Confidential documents from Queensland’s Crime and Corruption Commission relating to a Melbourne property developer’s appearance at a CCC hearing were found during a raid of Brisbane barrister Sam Di Carlo’s house, a court has heard.
The allegations were aired during an application in the Brisbane Magistrates Court to vary Di Carlo’s bail conditions for charges of perjury, possessing ammunition without authority, and unlawful possession of illicit drugs, as part of a CCC investigation into his dealings with former Ipswich mayor Paul Pisasale.
The court heard the documents related to an appearance by Melbourne developer Chris Pinzone in front of the CCC.
Police applied to the court to extend 60-year-old Di Carlo’s contact ban to one of his instructing solicitors Craig Stevenson, because Mr Stevenson was acting for Mr Pizone.
Di Carlo’s barrister Craig Eberhardt told the court that the CCC had no evidence that there was any sinister reason that the confidential documents were at Di Carlo’s house.
“You are aware though, aren’t you, that Mr Di Carlo does a great deal of work for Mr Stevenson’s firm?” Mr Eberhardt told the court.
Di Carlo was prevented two weeks ago from contacting six witnesses or suspects in the investigation as part of his bail undertaking, including Pisasale, his employee Qi Wang, and his client Hui Tian, who is in custody on allegations of fraud.
Mr Eberhardt told the court the lack of contact with clients and colleagues was severely affecting his client’s legal practice.
Prosecution concerned Di Carlo would interfere with witnesses
Police prosecutor Sergeant Kevin Carmont said police were concerned Di Carlo would interfere with those people, as they were part of a CCC investigation.
“The web entwines through several levels,” Sergeant Carmont said.
“It is quite plausible these people will be called as witnesses or as co-defendants in this case.”
Mr Eberhardt told the court there was no evidence to suggest Di Carlo was at risk of influencing the witnesses.
“Ms Wang instructs my client in a large number of matters that are coming up for trial in the near future,” Mr Eberhardt said.
Di Carlo was cross-examined in court and said his preparation for his upcoming trials had been very difficult for the two weeks he has not been allowed to speak to Ms Wang.
“I couldn’t prepare in time without her,” Di Carlo said.
Magistrate Terry Gardiner granted Di Carlo access to Ms Wang and two others again, but made a new order to prevent him from speaking to Mr Stevenson due to his involvement with the investigation.
Claim CCC ‘tipped off’ media
Mr Eberhardt also accused the CCC of allowing the media to be present in court.
“No doubt they were tipped off by the Crime and Misconduct [sic] Commission,” he said.
Sergeant Carmont replied: “Your Honour, I’m not sure about that.”
“How else could they have possibly known?” Mr Eberhardt said.

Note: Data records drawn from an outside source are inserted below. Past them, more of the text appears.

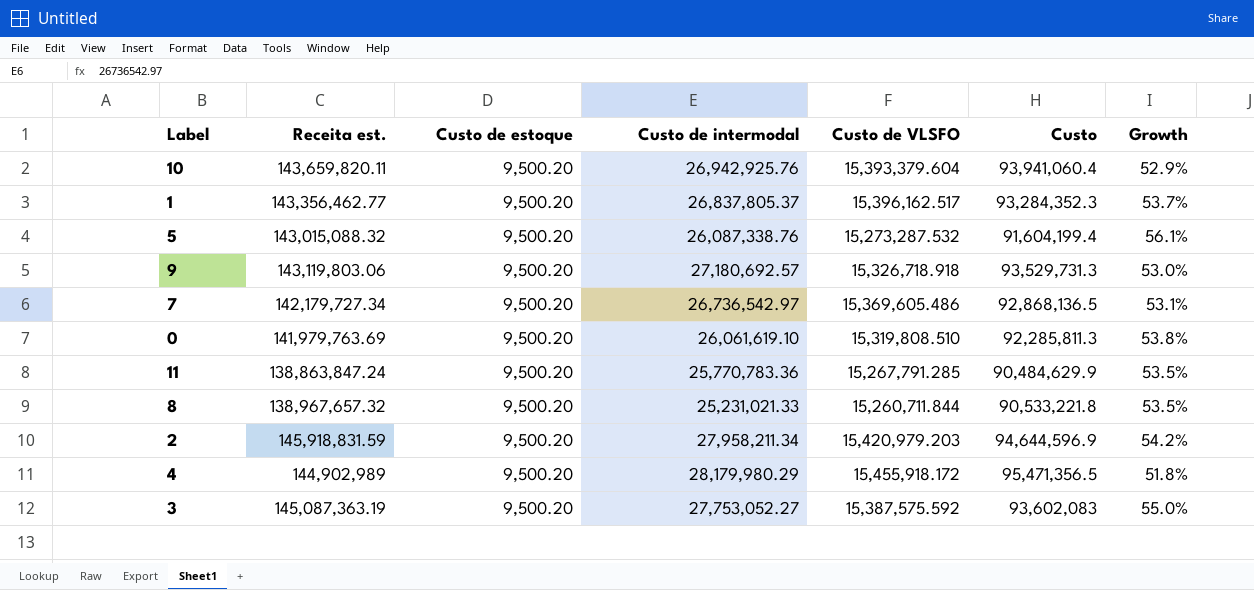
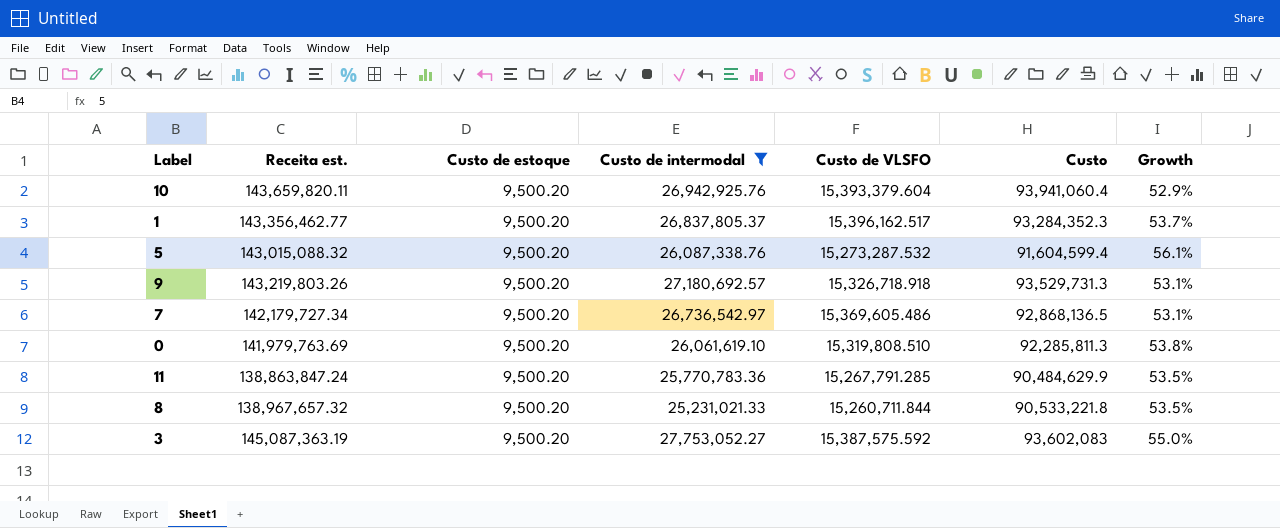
filter: none -> Custo de intermodal <= 27,753,052.27
5 | Custo: 91,604,199.4 -> 91,604,599.4
9 | Receita est.: 143,119,803.06 -> 143,219,803.26
9 | Growth: 53.0% -> 53.1%

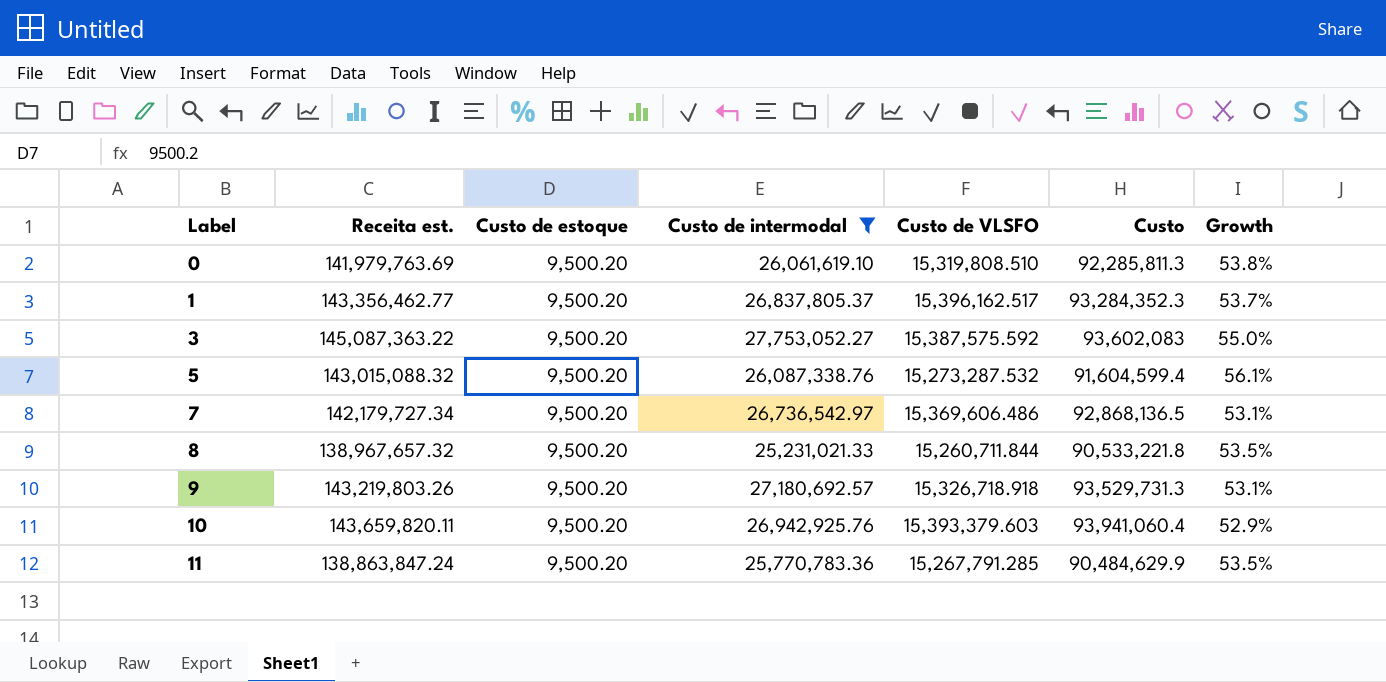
row order: none -> Label ascending
3 | Receita est.: 145,087,363.19 -> 145,087,363.22
7 | Custo de VLSFO: 15,369,605.486 -> 15,369,606.486
10 | Custo de VLSFO: 15,393,379.604 -> 15,393,379.603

Mr Gardiner asked: “What’s your point, Mr Eberhardt?”
Mr Eberhardt replied that he intended to make an application for details of the CCC’s bail affadavit not to be published by the media.

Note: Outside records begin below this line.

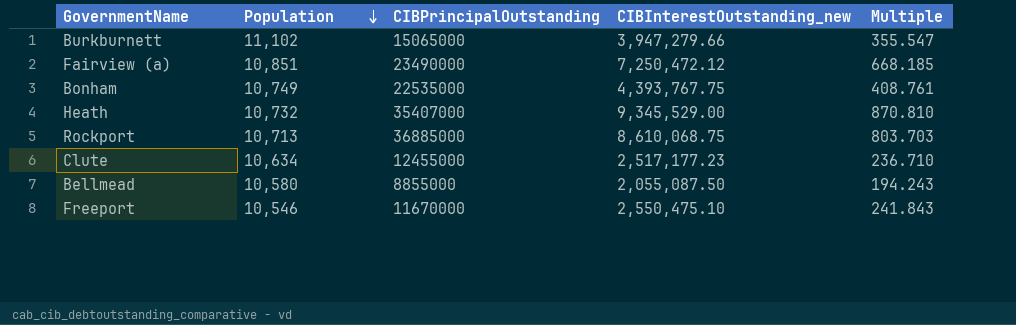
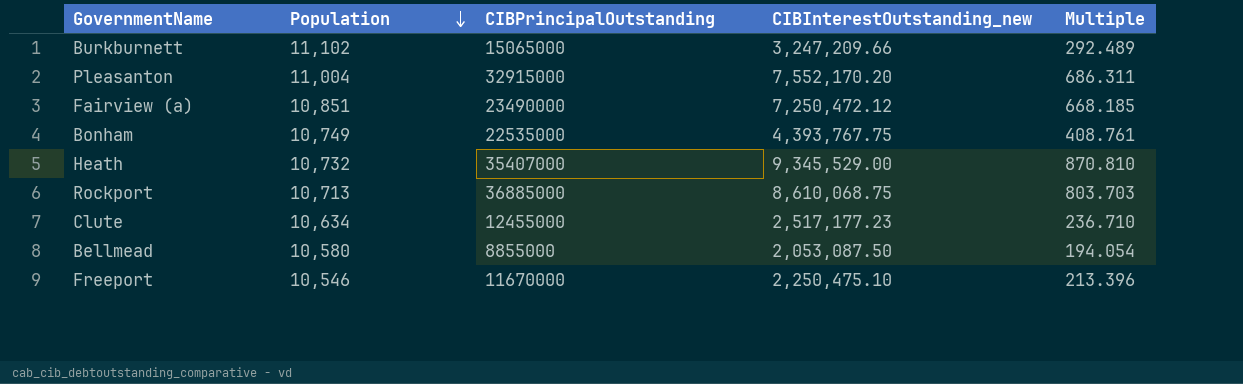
Burkburnett | CIBInterestOutstanding_new: 3,947,279.66 -> 3,247,209.66
Burkburnett | Multiple: 355.547 -> 292.489
row Pleasanton: none -> 11,004 | 32915000 | 7,552,170.20 | 686.311
Bellmead | CIBInterestOutstanding_new: 2,055,087.50 -> 2,053,087.50
Bellmead | Multiple: 194.243 -> 194.054
Freeport | CIBInterestOutstanding_new: 2,550,475.10 -> 2,250,475.10
Freeport | Multiple: 241.843 -> 213.396

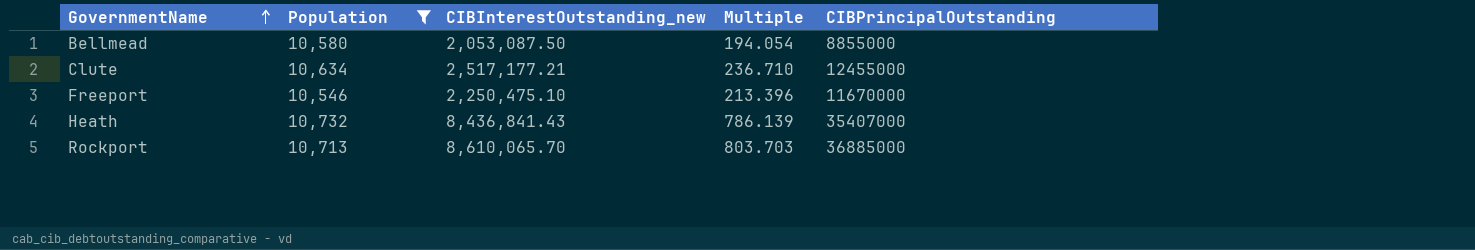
filter: none -> Population <= 10,732
row order: Population descending -> GovernmentName ascending
column CIBPrincipalOutstanding | position: 3 -> 5
Clute | CIBInterestOutstanding_new: 2,517,177.23 -> 2,517,177.21
Heath | CIBInterestOutstanding_new: 9,345,529.00 -> 8,436,841.43
Heath | Multiple: 870.810 -> 786.139
Rockport | CIBInterestOutstanding_new: 8,610,068.75 -> 8,610,065.70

The application was refused.
The ABC was aware of the matter because Di Carlo’s name was on the publicly available Magistrates Court appearance list.
Di Carlo came to prominence earlier this year when he claimed that the $50,000 cash then-Ipswich mayor Paul Pisasale was arrested with was for him.
He said Mr Pisasale was helping to collect the money from an interstate client.